# [Task brief]
Word for word, copy the entire listing below, but do not carry over any pictures.

# [Records for this exercise]
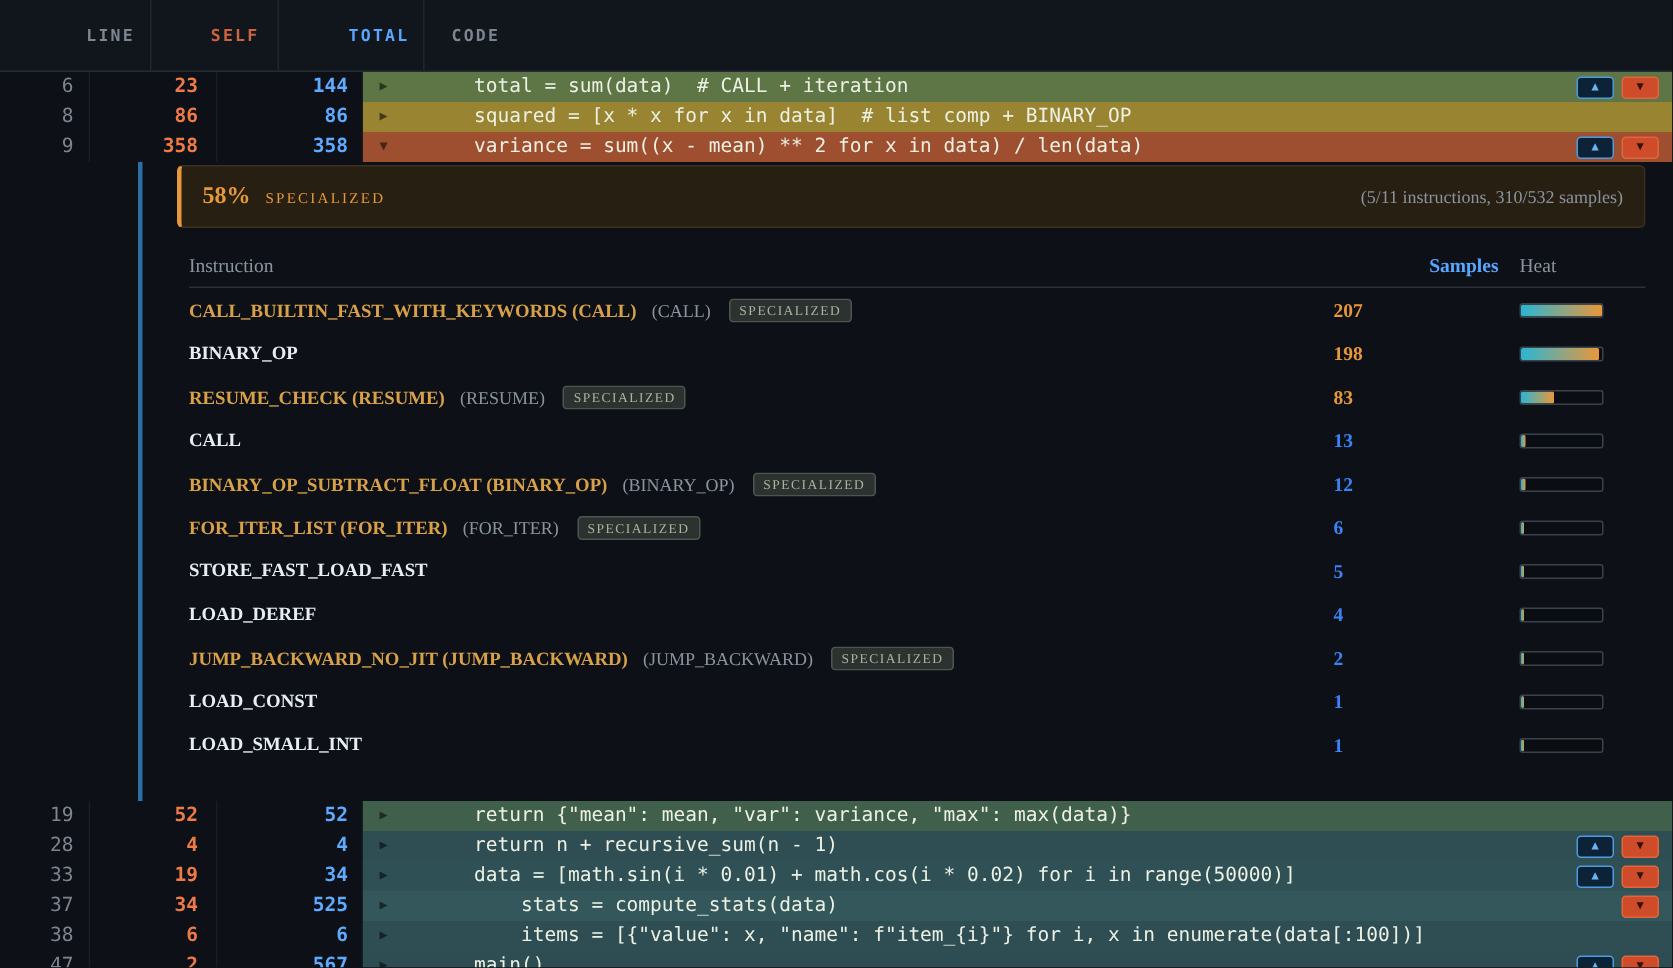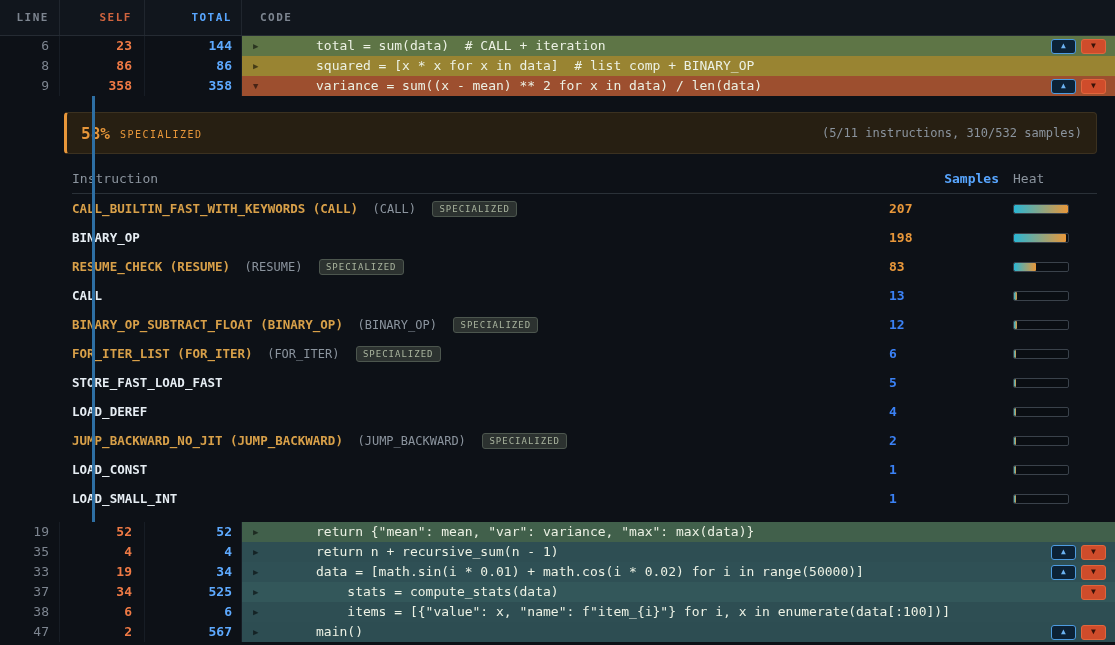--- a/index.html
+++ b/index.html
@@ -19,9 +19,10 @@
   }
   
   .table-header {
-    height: 36px;
+    height: 48px;
     background: #11161d;
     border-bottom: 1px solid #252b33;
+    padding-left: 41px;
   }
   .th {
     font-size: 11px; font-weight: bold; letter-spacing: 1.5px;

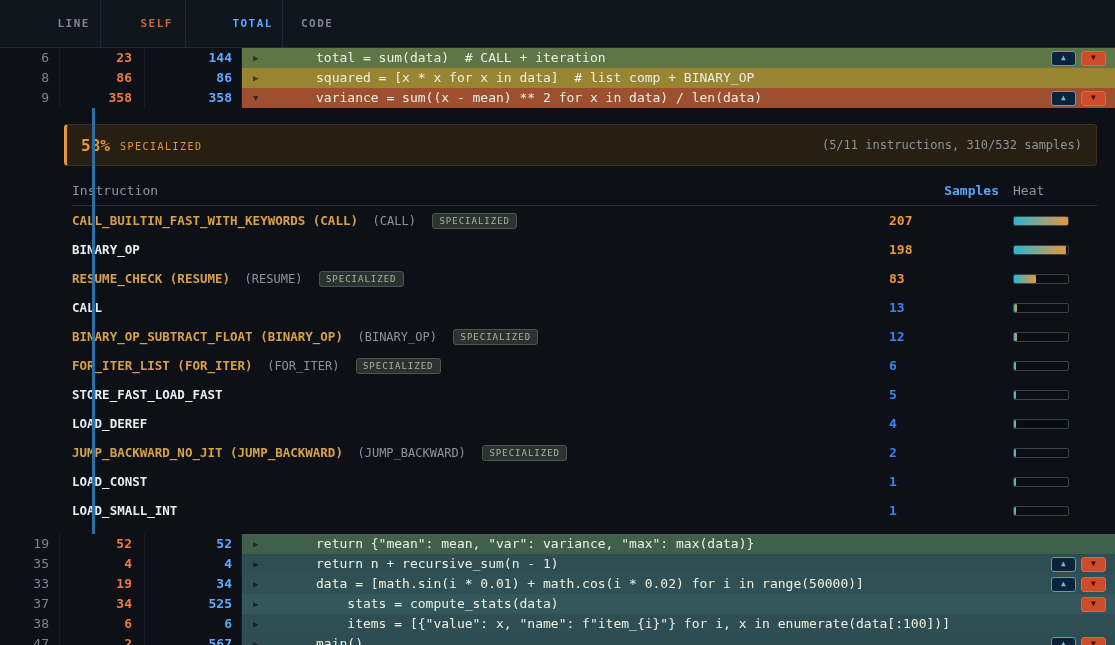--- a/index.html
+++ b/index.html
@@ -57,7 +57,7 @@
   
   .expand-panel { position: relative; height: 426px; }
   .panel-line { position: absolute; left: 92px; top: 0; bottom: 0; width: 3px; background: #2e6fa3; }
-  .panel-content { margin-left: 64px; margin-right: 18px; padding-top: 16px; }
+  .panel-content { margin-left: 118px; margin-right: 18px; padding-top: 2px; font-family: Liberation Serif, serif; }
   .callout {
     height: 42px;
     background: #271f12;

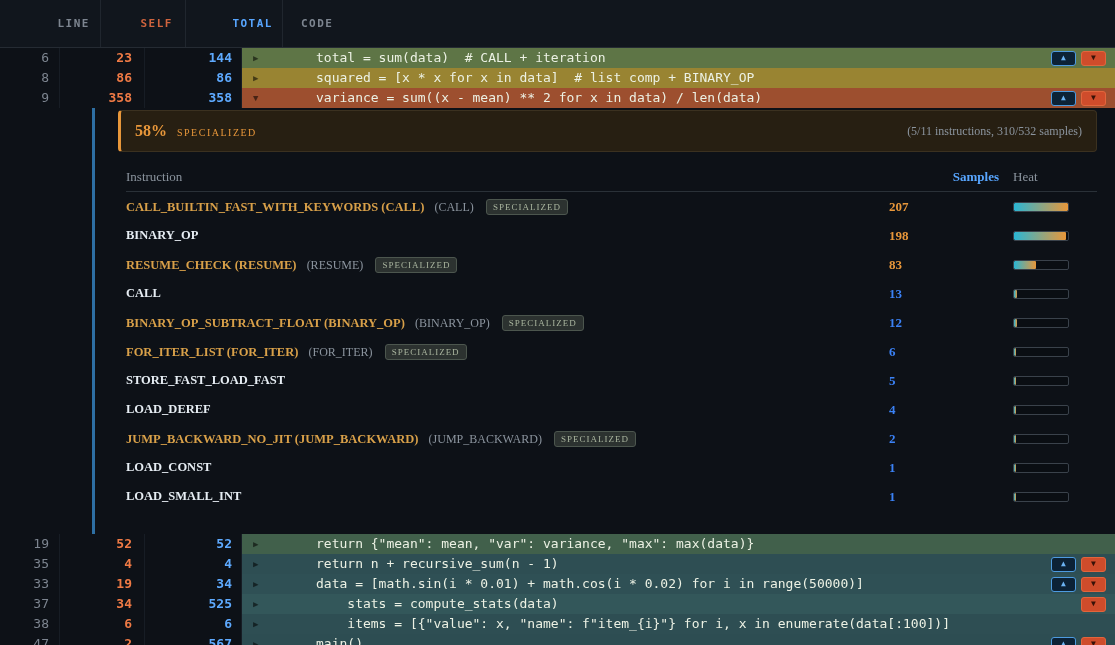--- a/index.html
+++ b/index.html
@@ -343,7 +343,7 @@
     </div>
   </div>
       <div class="grid-row code-row">
-    <div class="cell line-cell">35</div>
+    <div class="cell line-cell">28</div>
     <div class="cell self-cell">4</div>
     <div class="cell total-cell">4</div>
     <div class="code-cell" style="background: rgb(46, 78, 83);">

# [Exercise solution]
--- a/index.html
+++ b/index.html
@@ -19,9 +19,10 @@
   }
   
   .table-header {
-    height: 36px;
+    height: 48px;
     background: #11161d;
     border-bottom: 1px solid #252b33;
+    padding-left: 41px;
   }
   .th {
     font-size: 11px; font-weight: bold; letter-spacing: 1.5px;

--- a/index.html
+++ b/index.html
@@ -57,7 +57,7 @@
   
   .expand-panel { position: relative; height: 426px; }
   .panel-line { position: absolute; left: 92px; top: 0; bottom: 0; width: 3px; background: #2e6fa3; }
-  .panel-content { margin-left: 64px; margin-right: 18px; padding-top: 16px; }
+  .panel-content { margin-left: 118px; margin-right: 18px; padding-top: 2px; font-family: Liberation Serif, serif; }
   .callout {
     height: 42px;
     background: #271f12;

--- a/index.html
+++ b/index.html
@@ -343,7 +343,7 @@
     </div>
   </div>
       <div class="grid-row code-row">
-    <div class="cell line-cell">35</div>
+    <div class="cell line-cell">28</div>
     <div class="cell self-cell">4</div>
     <div class="cell total-cell">4</div>
     <div class="code-cell" style="background: rgb(46, 78, 83);">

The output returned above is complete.